Screenshot and code edit data:
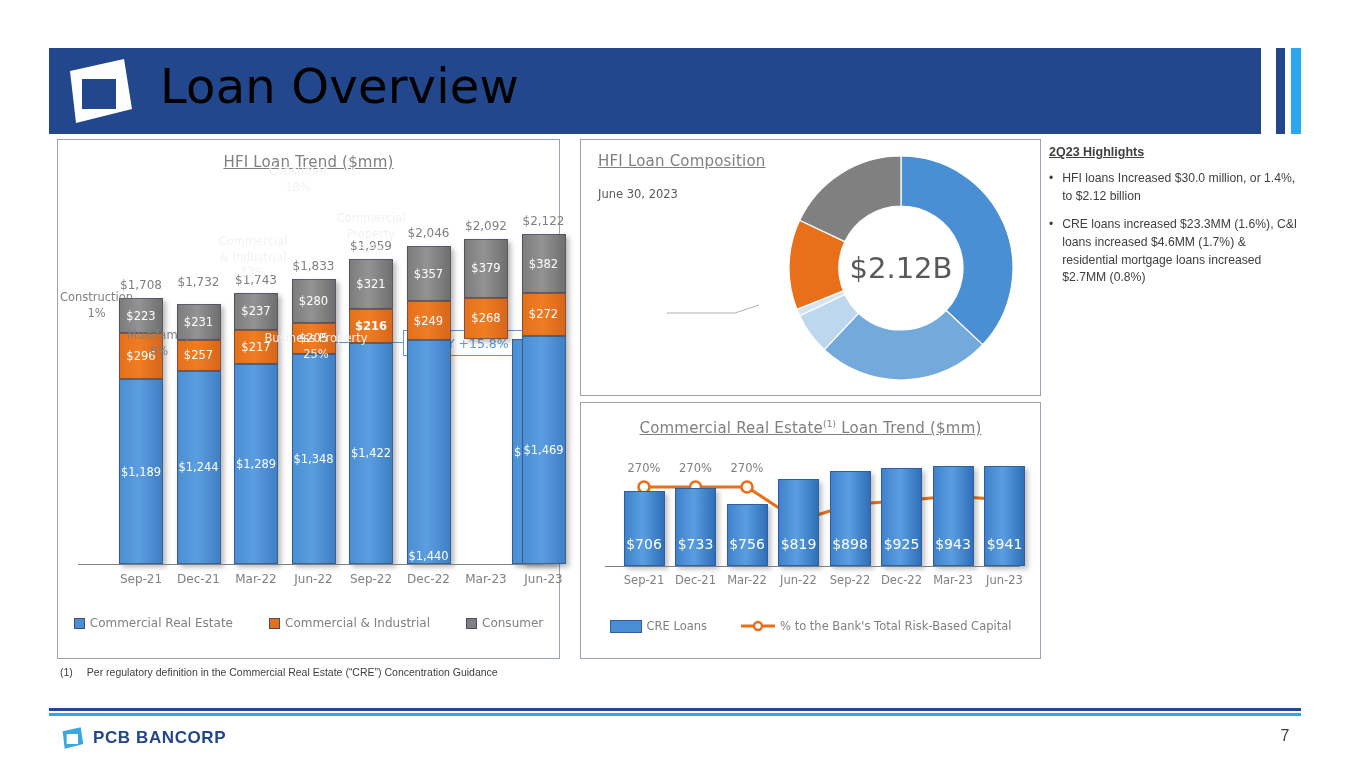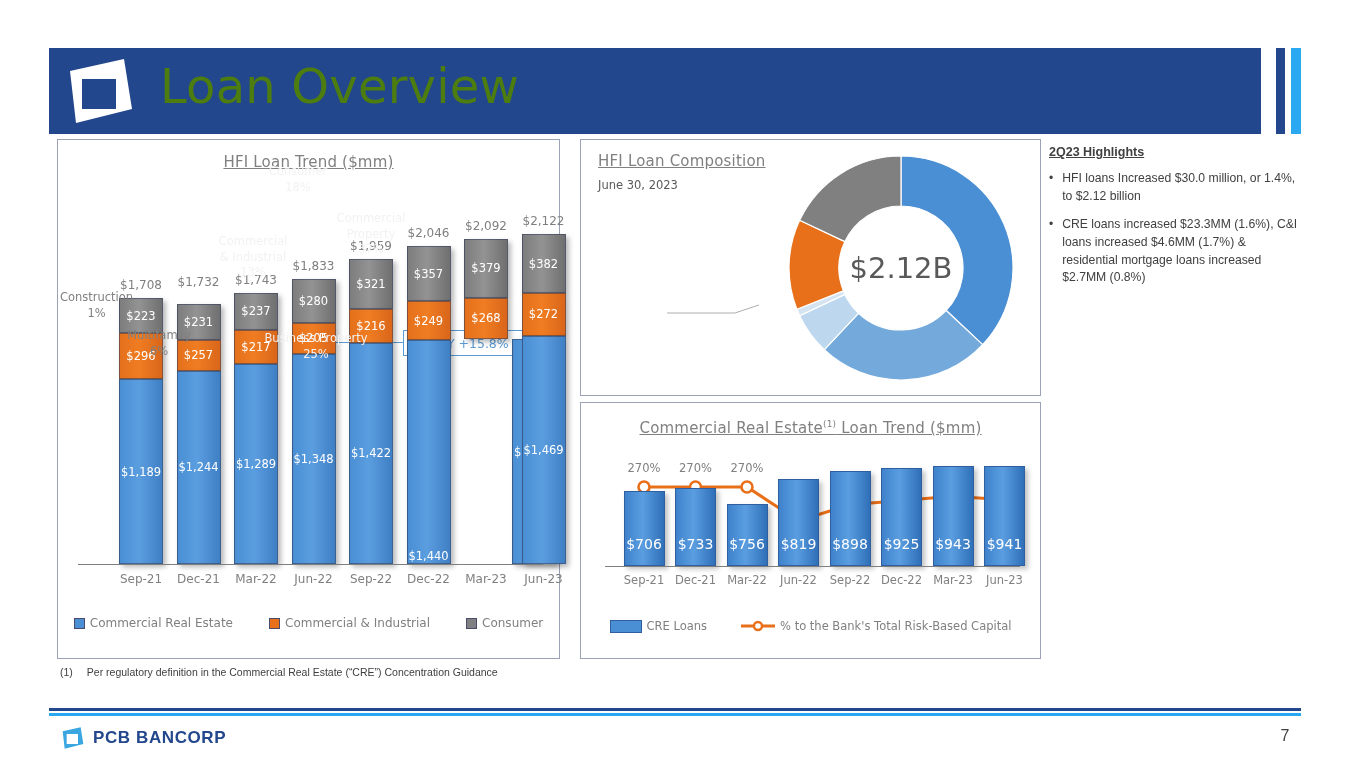--- a/index.html
+++ b/index.html
@@ -13,21 +13,21 @@
   
   .header-bar{
     position:absolute;left:49px;top:48px;width:1212px;height:86px;
     background:#23478c;
   }
   .header-accent-1{position:absolute;left:1276px;top:48px;width:9px;height:86px;background:#23478c;}
   .header-accent-2{position:absolute;left:1291px;top:48px;width:10px;height:86px;background:#2aa8f2;}
   .logo-mark{position:absolute;left:62px;top:57px;width:72px;height:68px;}
   .header-title{
     position:absolute;left:160px;top:58px;
-    font-size:48px;color:#4d7c0f;font-weight:400;letter-spacing:0.2px;
+    font-size:48px;color:#000000;font-weight:400;letter-spacing:0.2px;
     font-family:"DejaVu Sans", sans-serif;
   }
 
   
   .panel{position:absolute;border:1px solid #9aa3b5;background:#ffffff;}
   #panel-hfi-trend{left:57px;top:139px;width:501px;height:518px;}
   #panel-composition{left:580px;top:139px;width:459px;height:255px;}
   #panel-cre{left:580px;top:402px;width:459px;height:255px;}
 
   .panel-title{
@@ -223,21 +223,21 @@
             </div>
             <div class="seg seg-blue" style="height: 209.632px; align-items: center;">
               <span>$1,348</span>
             </div>
           </div>
           <div class="stack-col" style="left: 291px;">
             <div class="stack-total" style="bottom: 310.651px; text-align: center;">$1,959</div>
             <div class="seg seg-gray" style="height: 49.9199px;">
               <span>$321</span>
             </div>
-            <div class="seg seg-orange" style="height: 33.591px;">
+            <div class="seg seg-orange" style="height: 33.591px; font-weight: bold;">
               <span>$216</span>
             </div>
             <div class="seg seg-blue" style="height: 221.14px; align-items: center;">
               <span>$1,422</span>
             </div>
           </div>
           <div class="stack-col" style="left: 348.5px;">
             <div class="stack-total" style="bottom: 324.181px;">$2,046</div>
             <div class="seg seg-gray" style="height: 55.5184px;">
               <span>$357</span>
@@ -298,21 +298,21 @@
           <div class="lg-item">
             <span class="lg-sq" style="background: rgb(128, 128, 128);"></span>
             <span>Consumer</span>
           </div>
         </div>
     </div>
   </div>
 
   <div class="panel" id="panel-composition">
     <div class="panel-title" style="top:12px;text-align:left;left:17px;width:auto;">HFI Loan Composition</div>
-    <div class="panel-subtitle" style="left:17px;top:38px;">June 30, 2023</div>
+    <div class="panel-subtitle" style="left:17px;top:47px;">June 30, 2023</div>
 
     <div id="donut-wrap">
       <svg id="donut-svg" viewBox="0 0 248 248" width="248" height="248">
           <path d="M 124 12 A 112 112 0 0 1 205.6444862711981 200.66927586401312 L 169.19605490012754 166.44192056757868 A 62 62 0 0 0 124 62 Z" fill="#4a8fd4" stroke="#ffffff" stroke-width="1.2"></path>
           <path d="M 205.6444862711981 200.66927586401312 A 112 112 0 0 1 47.3307241359869 205.6444862711981 L 81.55807943242132 169.19605490012754 A 62 62 0 0 0 169.19605490012754 166.44192056757868 Z" fill="#74a9dc" stroke="#ffffff" stroke-width="1.2"></path>
           <path d="M 47.3307241359869 205.6444862711981 A 112 112 0 0 1 22.65937012380583 171.68728065528816 L 67.9007227471068 150.3983160770345 A 62 62 0 0 0 81.55807943242132 169.19605490012754 Z" fill="#bdd7ee" stroke="#ffffff" stroke-width="1.2"></path>
           <path d="M 22.65937012380583 171.68728065528816 A 112 112 0 0 1 19.86503358051587 165.229949900684 L 66.35385787492842 146.82372226645006 A 62 62 0 0 0 67.9007227471068 150.3983160770345 Z" fill="#d6e4f2" stroke="#ffffff" stroke-width="1.2"></path>
           <path d="M 19.86503358051587 165.229949900684 A 112 112 0 0 1 22.6593701238058 76.31271934471191 L 67.90072274710678 97.60168392296552 A 62 62 0 0 0 66.35385787492842 146.82372226645006 Z" fill="#e8701a" stroke="#ffffff" stroke-width="1.2"></path>
           <path d="M 22.6593701238058 76.31271934471191 A 112 112 0 0 1 123.99999999999999 12 L 123.99999999999999 62 A 62 62 0 0 0 67.90072274710678 97.60168392296552 Z" fill="#808080" stroke="#ffffff" stroke-width="1.2"></path>
         </svg>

GOAL OF THE EXERCISE: Repeat the records word for word and drop any pictures.

RESPONSE FOR THIS EXERCISE:
--- a/index.html
+++ b/index.html
@@ -13,21 +13,21 @@
   
   .header-bar{
     position:absolute;left:49px;top:48px;width:1212px;height:86px;
     background:#23478c;
   }
   .header-accent-1{position:absolute;left:1276px;top:48px;width:9px;height:86px;background:#23478c;}
   .header-accent-2{position:absolute;left:1291px;top:48px;width:10px;height:86px;background:#2aa8f2;}
   .logo-mark{position:absolute;left:62px;top:57px;width:72px;height:68px;}
   .header-title{
     position:absolute;left:160px;top:58px;
-    font-size:48px;color:#4d7c0f;font-weight:400;letter-spacing:0.2px;
+    font-size:48px;color:#000000;font-weight:400;letter-spacing:0.2px;
     font-family:"DejaVu Sans", sans-serif;
   }
 
   
   .panel{position:absolute;border:1px solid #9aa3b5;background:#ffffff;}
   #panel-hfi-trend{left:57px;top:139px;width:501px;height:518px;}
   #panel-composition{left:580px;top:139px;width:459px;height:255px;}
   #panel-cre{left:580px;top:402px;width:459px;height:255px;}
 
   .panel-title{
@@ -223,21 +223,21 @@
             </div>
             <div class="seg seg-blue" style="height: 209.632px; align-items: center;">
               <span>$1,348</span>
             </div>
           </div>
           <div class="stack-col" style="left: 291px;">
             <div class="stack-total" style="bottom: 310.651px; text-align: center;">$1,959</div>
             <div class="seg seg-gray" style="height: 49.9199px;">
               <span>$321</span>
             </div>
-            <div class="seg seg-orange" style="height: 33.591px;">
+            <div class="seg seg-orange" style="height: 33.591px; font-weight: bold;">
               <span>$216</span>
             </div>
             <div class="seg seg-blue" style="height: 221.14px; align-items: center;">
               <span>$1,422</span>
             </div>
           </div>
           <div class="stack-col" style="left: 348.5px;">
             <div class="stack-total" style="bottom: 324.181px;">$2,046</div>
             <div class="seg seg-gray" style="height: 55.5184px;">
               <span>$357</span>
@@ -298,21 +298,21 @@
           <div class="lg-item">
             <span class="lg-sq" style="background: rgb(128, 128, 128);"></span>
             <span>Consumer</span>
           </div>
         </div>
     </div>
   </div>
 
   <div class="panel" id="panel-composition">
     <div class="panel-title" style="top:12px;text-align:left;left:17px;width:auto;">HFI Loan Composition</div>
-    <div class="panel-subtitle" style="left:17px;top:38px;">June 30, 2023</div>
+    <div class="panel-subtitle" style="left:17px;top:47px;">June 30, 2023</div>
 
     <div id="donut-wrap">
       <svg id="donut-svg" viewBox="0 0 248 248" width="248" height="248">
           <path d="M 124 12 A 112 112 0 0 1 205.6444862711981 200.66927586401312 L 169.19605490012754 166.44192056757868 A 62 62 0 0 0 124 62 Z" fill="#4a8fd4" stroke="#ffffff" stroke-width="1.2"></path>
           <path d="M 205.6444862711981 200.66927586401312 A 112 112 0 0 1 47.3307241359869 205.6444862711981 L 81.55807943242132 169.19605490012754 A 62 62 0 0 0 169.19605490012754 166.44192056757868 Z" fill="#74a9dc" stroke="#ffffff" stroke-width="1.2"></path>
           <path d="M 47.3307241359869 205.6444862711981 A 112 112 0 0 1 22.65937012380583 171.68728065528816 L 67.9007227471068 150.3983160770345 A 62 62 0 0 0 81.55807943242132 169.19605490012754 Z" fill="#bdd7ee" stroke="#ffffff" stroke-width="1.2"></path>
           <path d="M 22.65937012380583 171.68728065528816 A 112 112 0 0 1 19.86503358051587 165.229949900684 L 66.35385787492842 146.82372226645006 A 62 62 0 0 0 67.9007227471068 150.3983160770345 Z" fill="#d6e4f2" stroke="#ffffff" stroke-width="1.2"></path>
           <path d="M 19.86503358051587 165.229949900684 A 112 112 0 0 1 22.6593701238058 76.31271934471191 L 67.90072274710678 97.60168392296552 A 62 62 0 0 0 66.35385787492842 146.82372226645006 Z" fill="#e8701a" stroke="#ffffff" stroke-width="1.2"></path>
           <path d="M 22.6593701238058 76.31271934471191 A 112 112 0 0 1 123.99999999999999 12 L 123.99999999999999 62 A 62 62 0 0 0 67.90072274710678 97.60168392296552 Z" fill="#808080" stroke="#ffffff" stroke-width="1.2"></path>
         </svg>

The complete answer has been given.